Open kimdurante opened 2 years ago
@kimdurante would this possibly be resolved by https://github.com/sul-dlss/dor_indexing_app/issues/846 and the new Argo update that allows filtering for items that were not released to SearchWorks/EarthWorks?
Hi @thatbudakguy. I saw this and it looks like a promising fix. I have notified the maps team as well and we are going to test it out. Thanks!
per the GIS team meeting on 11/28:
The Argo facet doesn't solve this because it just gives a report of druids for which the release workflow ran — we have GIS data that doesn't show up in EarthWorks despite the workflow running. This is probably due to bad data, but finding it is largely dependent on this issue.
Peter Crandall has a script for web scraping that compares druids to determine which ones are actually available in EarthWorks, which is the current workaround — obviously not ideal.
moved from earthworks to argo pending further discussion about how to address this.
Thanks for bringing this to the Argo repo. I think Argo would be the best place to produce a report for the reasons discussed above, namely the already-existing facet that is supposed to represent a release. What I think we will need is better two-way communication between systems. In fact, I don't think there's any two-way communication when a release happens right now. Argo only gets a signal that the Infrastructure systems involved in a release have completed their steps, but no signal that the release actually led to the item appearing in a discovery system.*
As best I know, the release process is carried out through a chain of steps that finally leads to the discovery system on the other end:
What I think is needed is for some signal to come back to Argo at the end of that chain to indicate that the release worked. In my experience, a failed attempt to release can be traced back to one of the intermediate points in the chain - usually either no tag on the Purl XML, or maybe the tag is there but was never picked up, though it sounds like EW has different release requirements than SW - but you have to know the release failed to know that you should start looking.
*SearchWorks release has the same problem, with an extra bit of complexity for the scenario where a catalog record is involved. I've done some custom scripting against SearchWorks to check on releases for particular projects, but have not audited all 800,000+ releases to see how widespread the problem is.

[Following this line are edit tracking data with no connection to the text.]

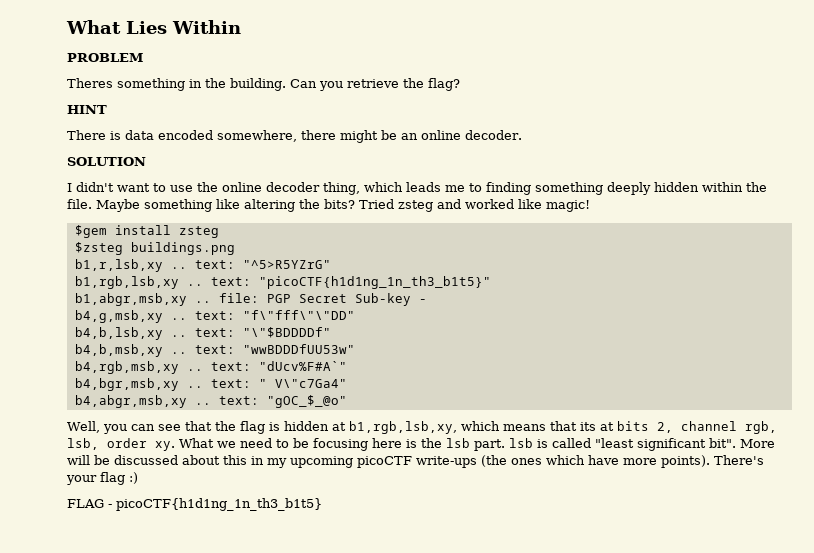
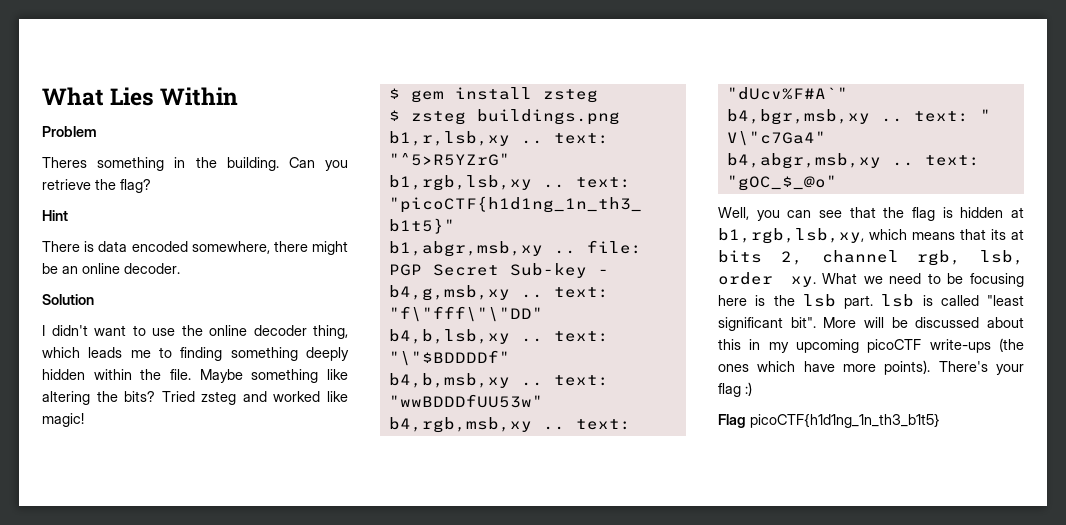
[67,53,143,62] PROBLEM -> [42,126,97,137] Problem
[67,105,107,114] HINT -> [42,210,68,221] Hint
[67,157,146,166] SOLUTION -> [42,294,94,305] Solution
[74,225,107,238] $gem -> [388,88,444,103] $ gem
[74,242,123,255] $zsteg -> [388,110,466,125] $ zsteg
[67,499,112,508] FLAG - -> [718,414,746,428] Flag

@thatbudakguy - I think we might want some cross team brainstorming here, as my naive thought is to query solr for each druid, but it might be better to get a signal (a push to a queue??) when a record is indexed for EarthWorks or SearchWorks and then we can track which records never get that signal. I suspect more/better minds might come up with something better as a possible solution for knowing whether or not something gets indexed.
Another stupid thought is that the access indexing code could directly call the workflow service -- we have a gem for that and could help set it up if we knew where in the indexing code to do it, blah blah.
ways to know if the release fails:
After discussing this with the access team, we would like to address this earlier in the data lifecycle if possible:
Some known DRUIDs that failed to make it to Earthworks: jr116tb9031 bb847xp3575 bq428sj1172 by513wd0839
After discussing this with the access team, we would like to address this earlier in the data lifecycle if possible
This seems like the best approach. But note that what will be needed if we stick with the current release implementation is a way to prevent DSA (I think DSA is responsible for this) from writing the data that Argo uses to determine if an item is released.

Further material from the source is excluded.